Mais où aller à une heure du matin par cette froide nuit d’hiver? D’ailleurs Olivier était dans un état horrible. La terrible journée qu’il avait passée, succédant à la lutte terrible qu’il avait soutenue contre le poison, avait anéanti toutes ses forces. Chauffé à outrance par la fièvre ardente à laquelle il était en proie depuis deux jours, son sang était presque en ébullition et grondait dans ses veines, tellement gonflées, que celles du front s’accusaient en relief comme des coutures bleuâtres. Au fond de sa poitrine, et flottant dans un océan de larmes, son cœur assassiné par la souffrance se débattait en criant au secours.

Espérant qu’à défaut de l’oubli il trouverait peut-être, pour une heure ou deux, l’inertie du sommeil, qui est encore l’oubli, il se jeta sur une chaise après avoir éteint la lumière. Mais le sommeil ne vint pas. Les ténèbres appelées par Olivier se mirent à flamboyer; il eut beau mettre ses mains sur ses yeux, et sur ses yeux abattre ses paupières, il voyait comme en plein jour. Les rideaux du lit qu’il venait de fermer s’entr’ouvrirent d’eux-mêmes; et sur les deux oreillers il aperçut deux têtes, toutes deux jeunes, belles, souriantes, toutes deux les regards humides, éblouis, perdus, et les lèvres unies par un incessant baiser; c’étaient les deux têtes d’Urbain et de Marie.

Olivier se traîna en rampant vers la cheminée et ralluma la chandelle. La clarté chassa les fantômes. Olivier se rassit sur la chaise; mais, ô terreur! voici que derrière les rideaux de ce lit, qui étaient pourtant bien fermés, Olivier entendit deux voix qui parlaient, deux voix jeunes, tremblantes, enivrées, murmurant le dialogue éternel que l’humanité répète depuis sa création, et dont le moindre mot est une mélodie, même dans les langues les plus barbares.

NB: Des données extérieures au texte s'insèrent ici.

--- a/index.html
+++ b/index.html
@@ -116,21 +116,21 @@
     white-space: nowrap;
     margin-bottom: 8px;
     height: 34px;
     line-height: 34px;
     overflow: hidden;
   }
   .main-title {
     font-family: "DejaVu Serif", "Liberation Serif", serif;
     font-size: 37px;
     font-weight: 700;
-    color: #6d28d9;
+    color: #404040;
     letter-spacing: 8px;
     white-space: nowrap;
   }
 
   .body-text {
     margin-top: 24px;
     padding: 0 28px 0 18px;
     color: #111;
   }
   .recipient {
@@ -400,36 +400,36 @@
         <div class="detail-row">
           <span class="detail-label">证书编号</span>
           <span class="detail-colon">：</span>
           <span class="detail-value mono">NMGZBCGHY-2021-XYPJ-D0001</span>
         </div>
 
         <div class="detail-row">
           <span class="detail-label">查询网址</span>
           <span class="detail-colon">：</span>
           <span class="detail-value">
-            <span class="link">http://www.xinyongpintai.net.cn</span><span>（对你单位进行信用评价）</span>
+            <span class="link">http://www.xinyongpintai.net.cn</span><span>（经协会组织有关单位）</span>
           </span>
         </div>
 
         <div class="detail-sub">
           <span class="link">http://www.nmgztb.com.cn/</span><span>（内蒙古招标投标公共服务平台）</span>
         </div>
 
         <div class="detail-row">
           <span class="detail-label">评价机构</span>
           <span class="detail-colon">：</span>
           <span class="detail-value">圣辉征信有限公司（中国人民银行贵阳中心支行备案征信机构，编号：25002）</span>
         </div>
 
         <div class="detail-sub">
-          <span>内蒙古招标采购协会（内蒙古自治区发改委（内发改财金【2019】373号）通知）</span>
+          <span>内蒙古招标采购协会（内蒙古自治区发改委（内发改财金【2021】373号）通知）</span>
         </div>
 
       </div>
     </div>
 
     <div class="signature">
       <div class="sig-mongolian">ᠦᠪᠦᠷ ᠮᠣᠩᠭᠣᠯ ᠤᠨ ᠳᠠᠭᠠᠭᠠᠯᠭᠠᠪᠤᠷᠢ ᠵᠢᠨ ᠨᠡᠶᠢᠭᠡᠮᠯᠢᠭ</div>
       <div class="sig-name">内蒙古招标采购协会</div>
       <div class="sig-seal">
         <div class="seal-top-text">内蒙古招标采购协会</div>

Les échos de la chambre redisaient l’un après l’autre ces étranges paroles, qui sont les clefs du ciel. Ces deux jeunes voix jumelles étaient la voix de Marie et la voix d’Urbain.

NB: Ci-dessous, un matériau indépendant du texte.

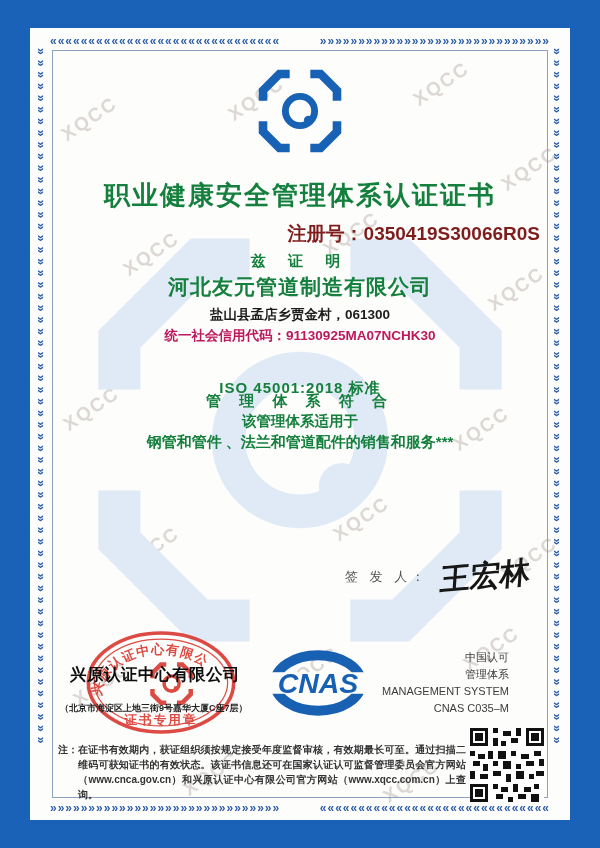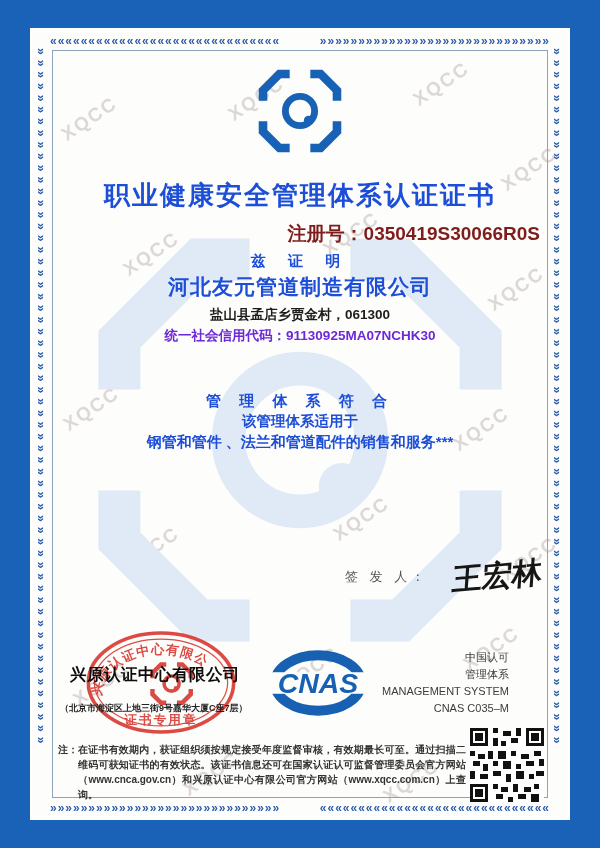--- a/index.html
+++ b/index.html
@@ -36,37 +36,37 @@
   .wm-layer span:nth-of-type(13){left:468px;top:520px;}
   .wm-layer span:nth-of-type(14){left:40px;top:645px;}
   .wm-layer span:nth-of-type(15){left:250px;top:630px;}
   .wm-layer span:nth-of-type(16){left:430px;top:610px;}
   .wm-layer span:nth-of-type(17){left:150px;top:735px;}
   .wm-layer span:nth-of-type(18){left:350px;top:742px;}
   .wm-logo{position:absolute;left:60px;top:202px;width:420px;height:420px;color:#dfeaf6;z-index:0;}
 
   
   .content{position:absolute;inset:0;z-index:1;}
-  .centered{position:absolute;left:0;right:0;text-align:center;color:#1d4ed8;}
+  .centered{position:absolute;left:0;right:0;text-align:center;color:#15803d;}
   .logo-top{position:absolute;left:50%;top:40px;transform:translateX(-50%);
     width:92px;height:86px;color:#1862b5;}
   .title{top:150px;font-size:26px;font-weight:bold;letter-spacing:2px;}
   .regno{position:absolute;right:30px;top:193px;font-size:19px;font-weight:bold;color:#7f1d1d;}
   .certify{top:224px;font-size:15px;font-weight:bold;letter-spacing:9px;}
   .company{top:245px;font-size:21px;font-weight:bold;letter-spacing:1px;}
   .addr{top:278px;font-size:13.5px;font-weight:bold;color:#1c1c1c;}
-  .credit{top:299px;font-size:13.5px;font-weight:bold;color:#6d28d9;}
+  .credit{top:299px;font-size:13.5px;font-weight:bold;color:#be185d;}
   .sysconf{top:329px;font-size:15px;font-weight:bold;letter-spacing:7px;margin-top:35px;}
   .standard{top:351px;font-size:15px;font-weight:bold;letter-spacing:1px;}
   .scope-intro{top:384px;font-size:14.5px;font-weight:bold;}
   .scope{top:405px;font-size:15px;font-weight:bold;}
   .sites{top:428px;font-size:13px;font-weight:bold;}
   .dates{position:absolute;left:42px;top:473px;font-size:14px;font-weight:bold;color:#111;line-height:22px;}
   .dates sup{font-size:8px;}
-  .sign-row{position:absolute;left:315px;top:528px;display:flex;align-items:center;gap:24px;}
+  .sign-row{position:absolute;left:315px;top:528px;display:flex;align-items:center;gap:12px;}
   .signer-label{font-size:13px;color:#555;letter-spacing:4px;}
   .signature{font-size:30px;font-weight:bold;color:#161616;
     font-family:"DejaVu Serif", serif;transform:rotate(-5deg) skewX(-9deg);}
 
   
   .stamp{position:absolute;left:55px;top:602px;width:152px;height:106px;opacity:.9;mix-blend-mode:multiply;}
   .issuer-name{position:absolute;left:40px;top:636px;font-size:16.5px;font-weight:bold;color:#0d0d0d;letter-spacing:.5px;}
   .issuer-addr{position:absolute;left:30px;top:674px;font-size:9px;font-weight:bold;color:#222;}
   .cnas{position:absolute;left:238px;top:615px;display:flex;align-items:center;gap:14px;}
   .cnas-logo{width:100px;height:80px;}
@@ -141,20 +141,21 @@
 
     <div class="centered title">职业健康安全管理体系认证证书</div>
     <div class="regno">注册号：0350419S30066R0S</div>
 
     <div class="centered certify">兹 证 明</div>
     <div class="centered company">河北友元管道制造有限公司</div>
     <div class="centered addr">盐山县孟店乡贾金村，061300</div>
     <div class="centered credit">统一社会信用代码：91130925MA07NCHK30</div>
 
     <div class="centered sysconf">管 理 体 系 符 合</div>
+    <div class="centered standard">ISO 45001:2018 标准</div>
 
     <div class="centered scope-intro">该管理体系适用于</div>
     <div class="centered scope">钢管和管件 、法兰和管道配件的销售和服务***</div>
 
 
     <div class="sign-row">
       <span class="signer-label">签 发 人：</span>
       <span class="signature">王宏林</span>
     </div>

Il y a, je crois, un dicton proverbial qui compare le mal d’amour au mal de dents. La comparaison est peut-être vulgaire, mais elle est vraie, du moins par beaucoup de côtés. Cette souffrance aiguë, que les bonnes gens appellent des peines de cœur, agit sur la partie morale de l’être avec une violence insupportable, comme l’affection à laquelle on la compare agit sur la partie physique. L’un et l’autre de ces maux, si différents et pourtant si semblables, vous plongent dans les braises d’un enfer où l’on se rougit les lèvres à lancer des blasphèmes qui forment le répertoire des damnés. On se roule par terre avec des torsions d’enragé, on s’ouvre le front aux angles des murs, et si l’une et l’autre de ces douleurs n’avaient point leurs intermittences et se prolongeaient trop longtemps, elles achemineraient à la folie.

Ce qui justifie en outre la comparaison établie entre ces deux affections, de nature si opposée, c’est l’indifférent intérêt, les consolations banales que rencontrent et recueillent ceux-là qui les éprouvent. On s’inquiétera beaucoup autour d’un homme qui aura une fluxion de poitrine, ou qui aura eu le malheur de perdre son père ou sa mère; mais s’il a perdu sa maîtresse, ou s’il a mal aux dents, on haussera les épaules en disant: «Bon, ce n’est que cela, on n’en meurt pas!» Où la comparaison cesse d’être possible, c’est à l’application du remède. Le mal de dents mène chez le dentiste, qui vous arrache quelquefois la douleur avec la dent. Mais le mal d’amour? On n’a pas encore inventé de chirurgie morale pour arracher la douleur; et c’est tant pis. Ce serait une industrie très productive, car celui qui la pratiquerait aurait toute l’humanité pour clientèle.

– Ce qu’on a trouvé de mieux jusqu’à présent pour guérir des peines d’amour – et bien longtemps avant l’homéopathie, – c’est l’amour lui-même. Il y a bien encore la poésie. Mais alors le remède est pire que le mal, car c’est le mal lui-même devenu chronique, passé dans le sang, passé dans l’âme; on meurt avec.